▶ _TASK DIRECTIONS_
The answer must be an exact copy of the lines from the one with "tax: 9.5% = 12.92 -> 9.5% = 12.79" through the final line below, with no pictures and nothing else.

▶ _Revision tracking records_
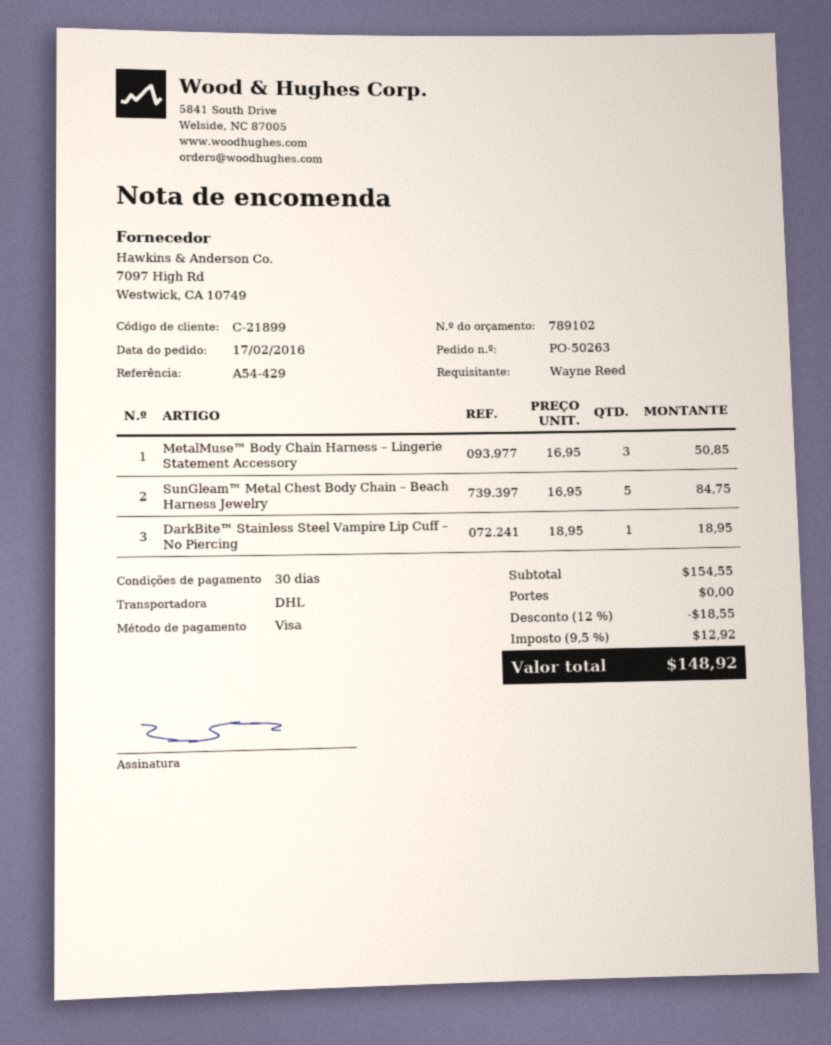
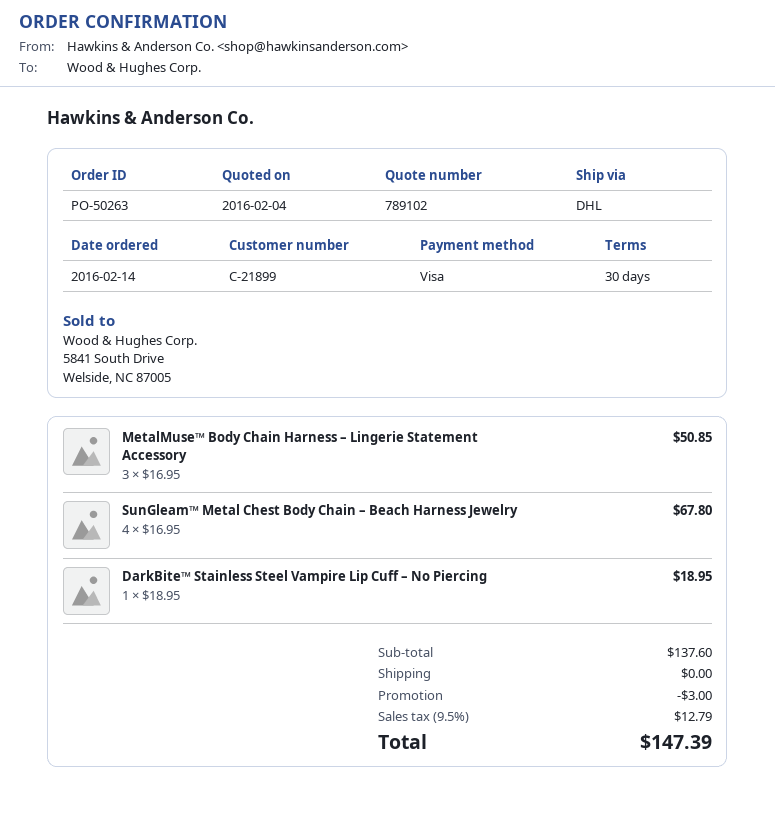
order date: 2016-02-17 -> 2016-02-14
SunGleam™ Metal Chest Body Chain – Beach Harness Jewelry: 5 x 16.95 = 84.75 -> 4 x 16.95 = 67.80
subtotal: 154.55 -> 137.60
discount: 18.55 -> 3.00
tax: 9.5% = 12.92 -> 9.5% = 12.79
total: 148.92 -> 147.39

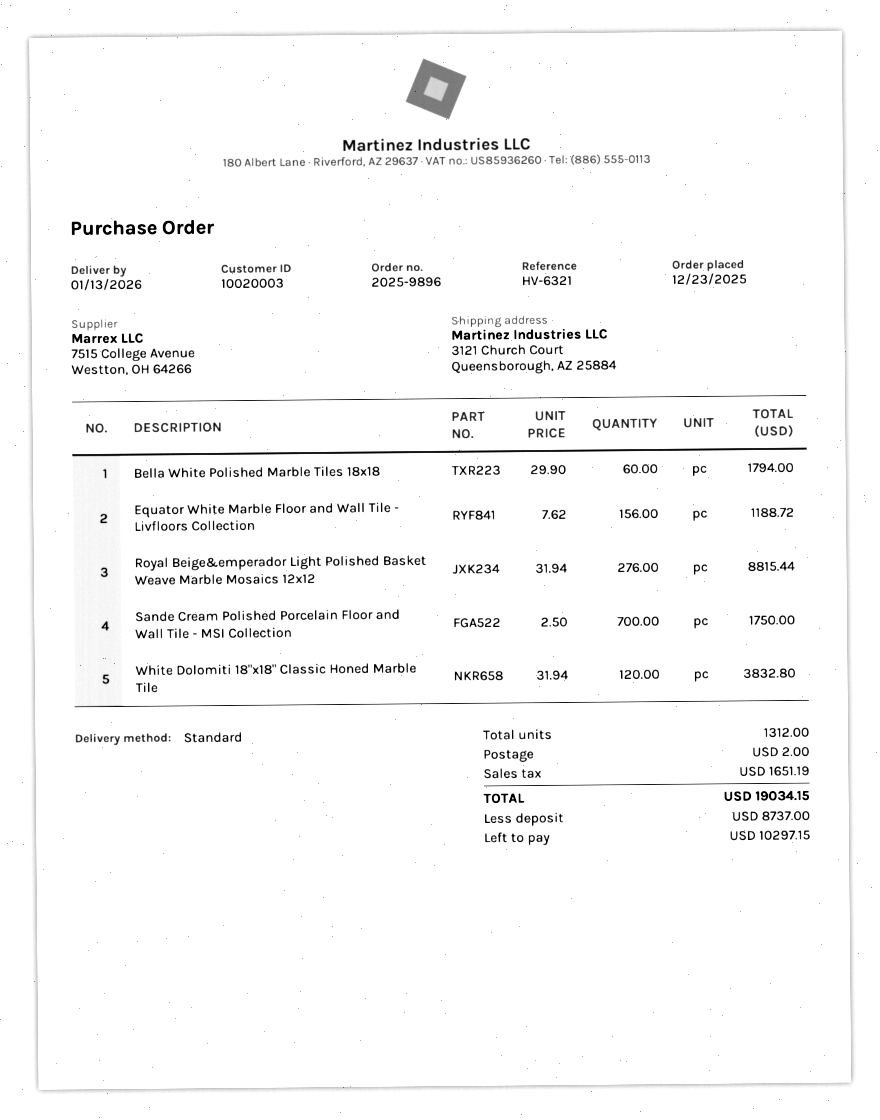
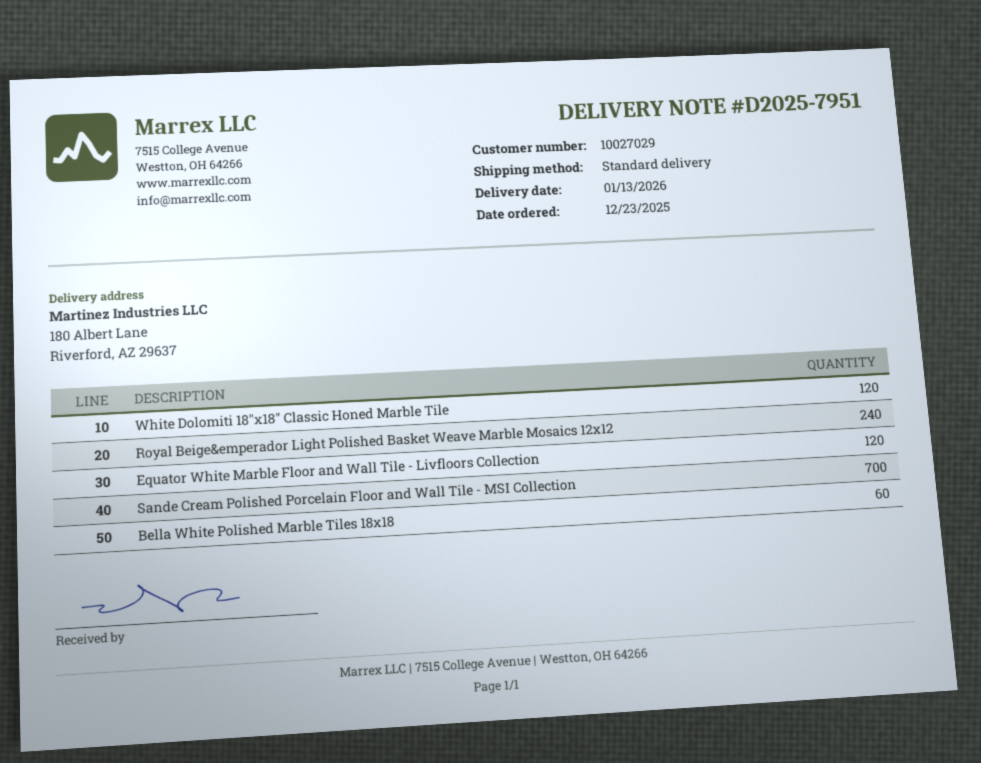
customer number: 10020003 -> 10027029
ship to: 3121 Church Court, Queensborough, AZ 25884 -> 180 Albert Lane, Riverford, AZ 29637
Equator White Marble Floor and Wall Tile - Livfloors Collection: 156 -> 120
Royal Beige&emperador Light Polished Basket Weave Marble Mosaics 12x12: 276 -> 240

▶ _RESULT FOR THIS TASK_
tax: 9.5% = 12.92 -> 9.5% = 12.79
total: 148.92 -> 147.39

customer number: 10020003 -> 10027029
ship to: 3121 Church Court, Queensborough, AZ 25884 -> 180 Albert Lane, Riverford, AZ 29637
Equator White Marble Floor and Wall Tile - Livfloors Collection: 156 -> 120
Royal Beige&emperador Light Polished Basket Weave Marble Mosaics 12x12: 276 -> 240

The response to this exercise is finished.